Leseprobe:
"Ich war nie so schön wie meine Mutter", sagte sie plötzlich, "aber ich hielt mich lange ziemlich gut, nicht wahr? Er hat mir Rosenquarz geschenkt, weil er wusste, wie sehr ich meine Mutter vermisste. Und ich hatte Heimweh nach den grünen Hügeln, den Wäldern voller Pilze, den Wiesen mit dem Fleckvieh, den blühenden Erdäpfelfeldern."
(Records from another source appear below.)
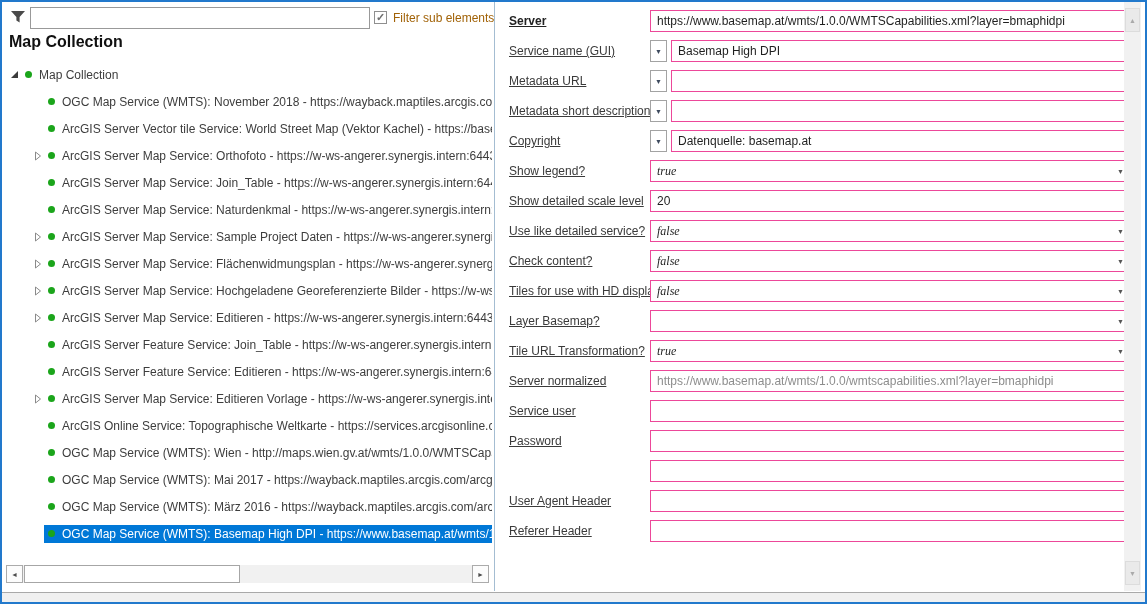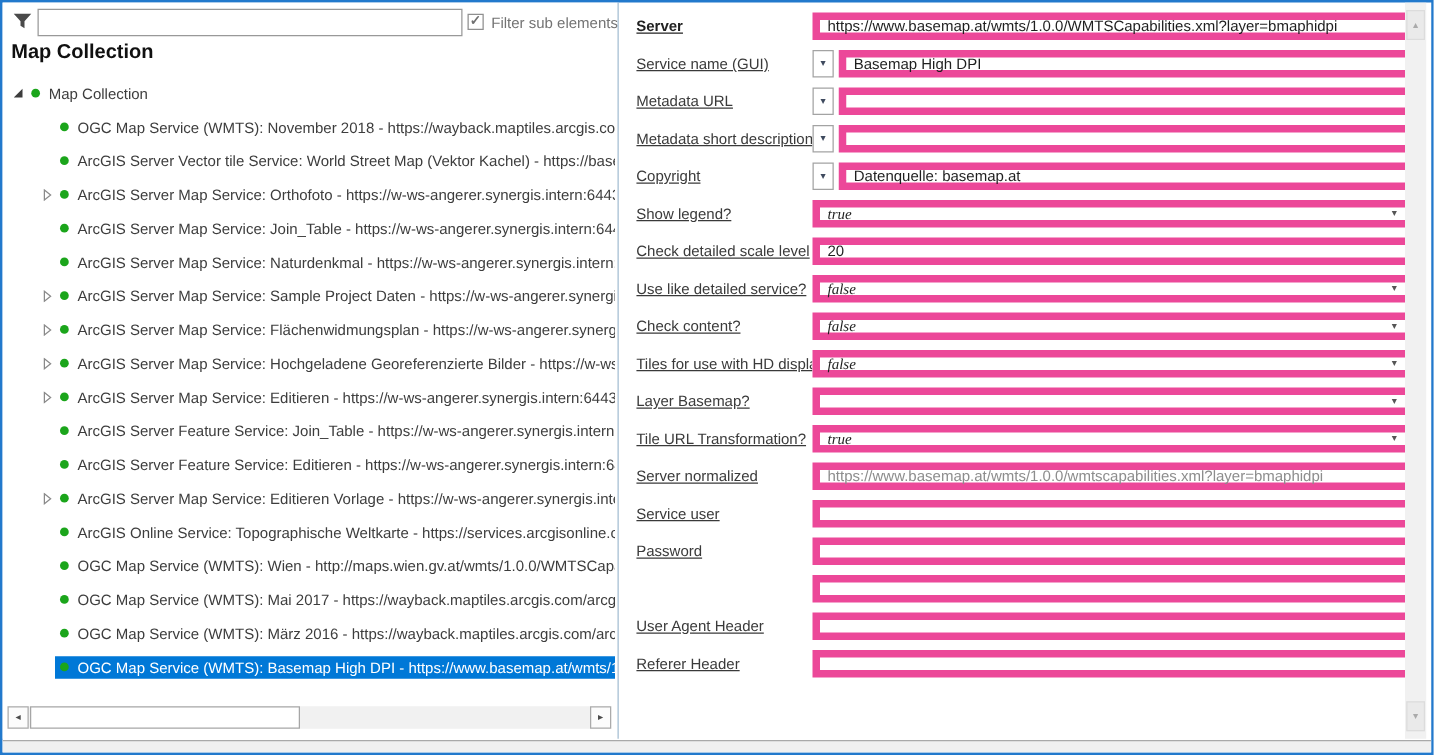--- a/index.html
+++ b/index.html
@@ -20,7 +20,7 @@
     border:1px solid #8f8f8f; background:#fff; display:flex; align-items:center; justify-content:center;
   }
   .cb .check{font-size:11px; line-height:1; color:#707070; font-weight:bold; margin-top:-1px;}
-  .cb-label{position:absolute; left:391px; top:9px; font-size:12px; color:#737373; white-space:nowrap;}
+  .cb-label{position:absolute; left:391px; top:9px; font-size:12px; color:#a16207; white-space:nowrap;}
   .panel-title{position:absolute; left:7px; top:31px; font-size:16px; font-weight:bold; color:#101010;}
   .tree{position:absolute; left:0; top:59px; width:490px;}
   .tree-row{height:27px; display:flex; align-items:center; white-space:nowrap; overflow:hidden; cursor:default;}

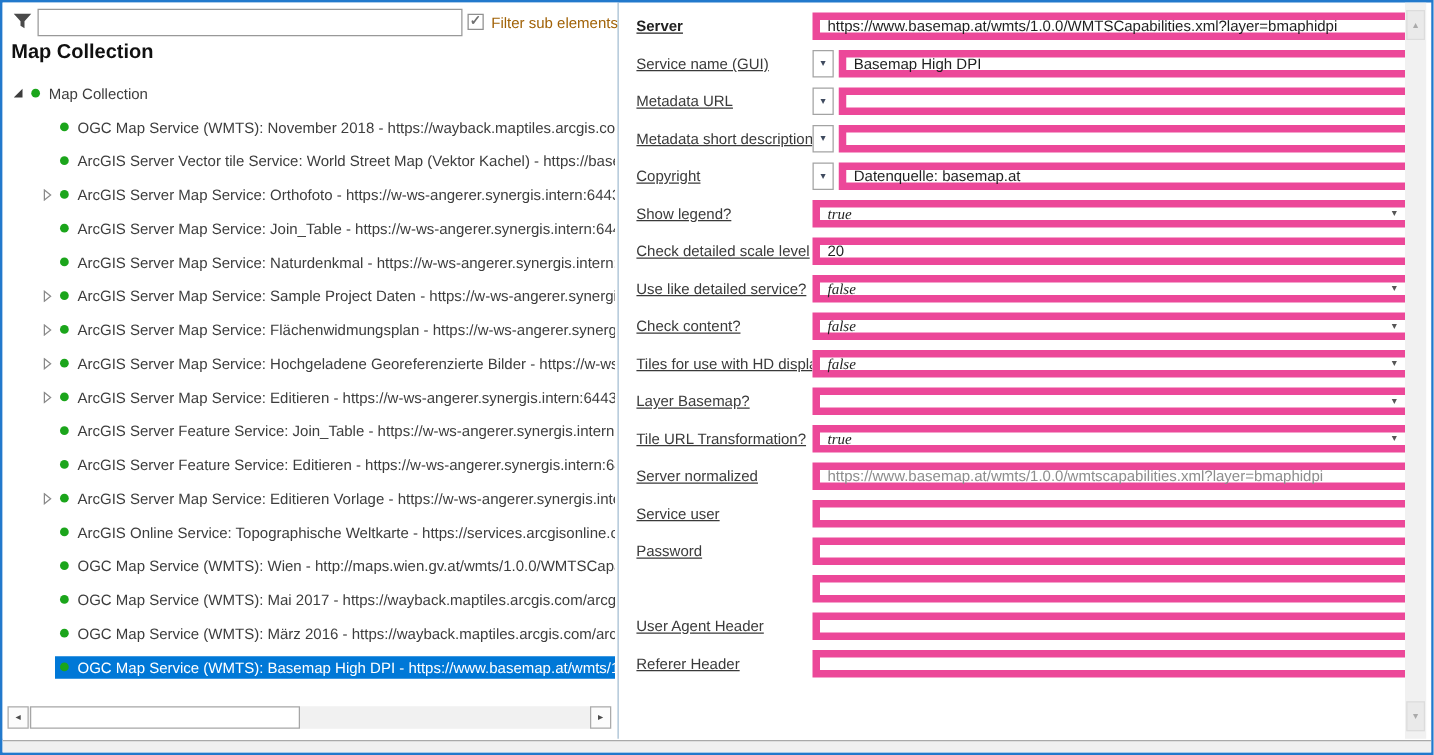--- a/index.html
+++ b/index.html
@@ -46,7 +46,7 @@
   .dd-btn{width:17px; height:22px; flex:none; box-sizing:border-box; border:1px solid #a3a3a3; background:#fff;
     display:flex; align-items:center; justify-content:center; margin-right:4px; cursor:default;}
   .dd-tri{font-size:7px; color:#3e4a5e; line-height:1;}
-  .tb{flex:1; min-width:0; height:22px; box-sizing:border-box; border:6px solid #ec4899; background:#fff;
+  .tb{flex:1; min-width:0; height:22px; box-sizing:border-box; border:1px solid #ec4899; background:#fff;
     display:flex; align-items:center; padding:0 6px; font-size:12px; color:#1f1f1f;justify-content:flex-end;}
   .tb .tb-val{flex:1; white-space:nowrap; overflow:hidden;}
   .tb.combo .tb-val{font-style:italic;font-family:Liberation Serif, serif;}

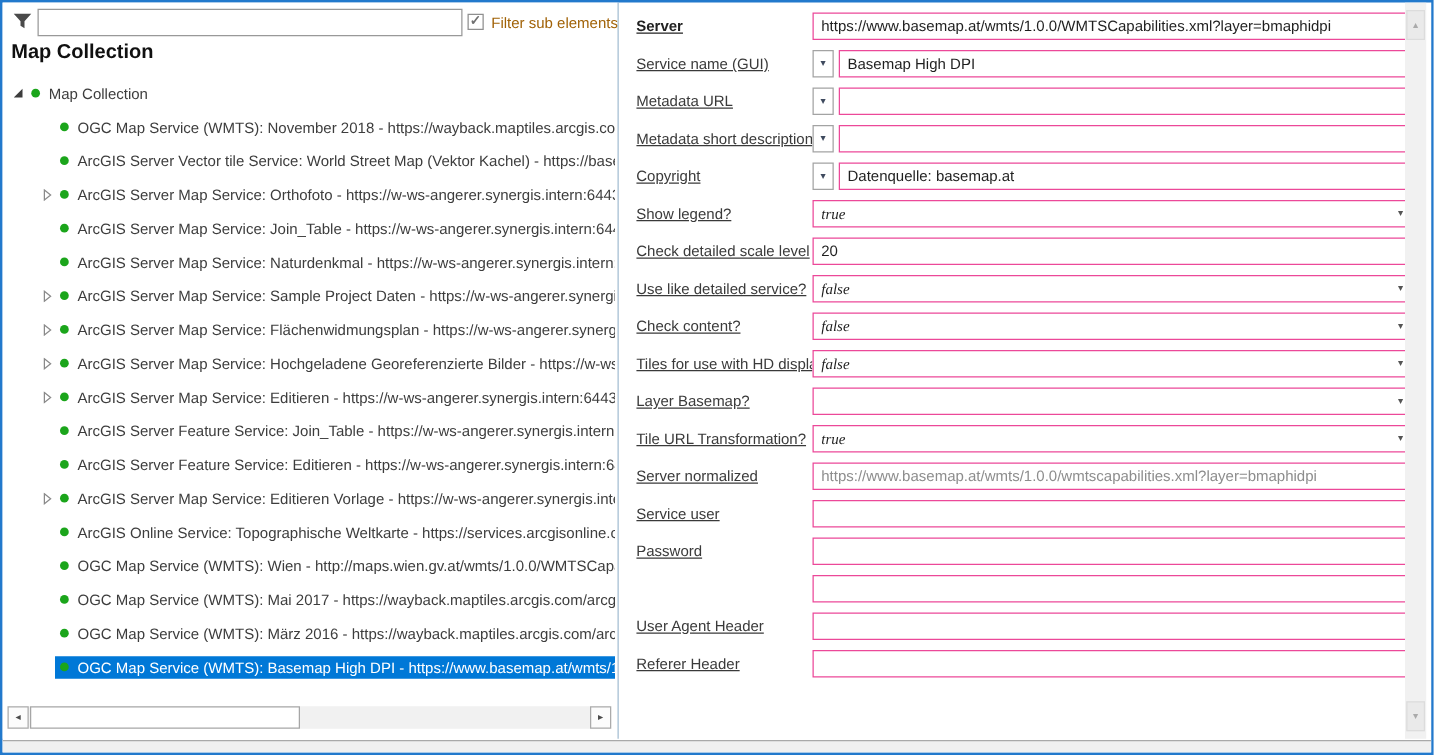--- a/index.html
+++ b/index.html
@@ -342,7 +342,7 @@
     </div>
   </div>
       <div class="field-row">
-    <label class="f-label">Check detailed scale level</label>
+    <label class="f-label">Show detailed scale level</label>
 
     <div class="tb">
       <span class="tb-val">20</span>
Aber später, rund um Melbourne, war es doch auch schön. Erinnere dich an die freundlichen Täler im Norden –"
"Ich habe es gehasst."
Ihr Ausbruch überraschte mich. Wie fest ihre Stimme plötzlich klang. Sie richtete sich auf, ihr Körper spannte sich, sie blickte mich direkt an mit klaren Augen und klarem Verstand:
"Ich habe alles dort gehasst. Alles war fremd, anders. Es sah anders aus, es funktionierte anders, roch anders."
"Aber..."
"Nichts war wie daheim. Und ich durfte es mir nicht anmerken lassen. Er durfte es nicht wissen. Es hätte ihm das Herz gebrochen."
[…]
"Du hast nie verstanden, dass es mehr braucht für eine funktionierende Ehe, als verliebt zu sein. Du bist weggelaufen, als es schwierig wurde. Du hast keine Ahnung, wie es ist, die Heimat hinter sich zu lassen, mit allen Freundinnen, allen, die du liebst, und auf einen einzigen Menschen zu setzen, der dir das ersetzen soll und daran nicht zerbrechen darf. Du hast keinen blassen Schimmer!"
In aufwallender Wut wischte sie alles vom Tisch auf den Boden. Ich kniete wortlos hin und sammelte die Stücke auf. Dann setzte ich mich zu ihr. Ich wusste nicht, weshalb. Ich sah nur, dass sich wieder Schleier vor ihre Augen schoben und wie alle Spannung ihren Körper verließ.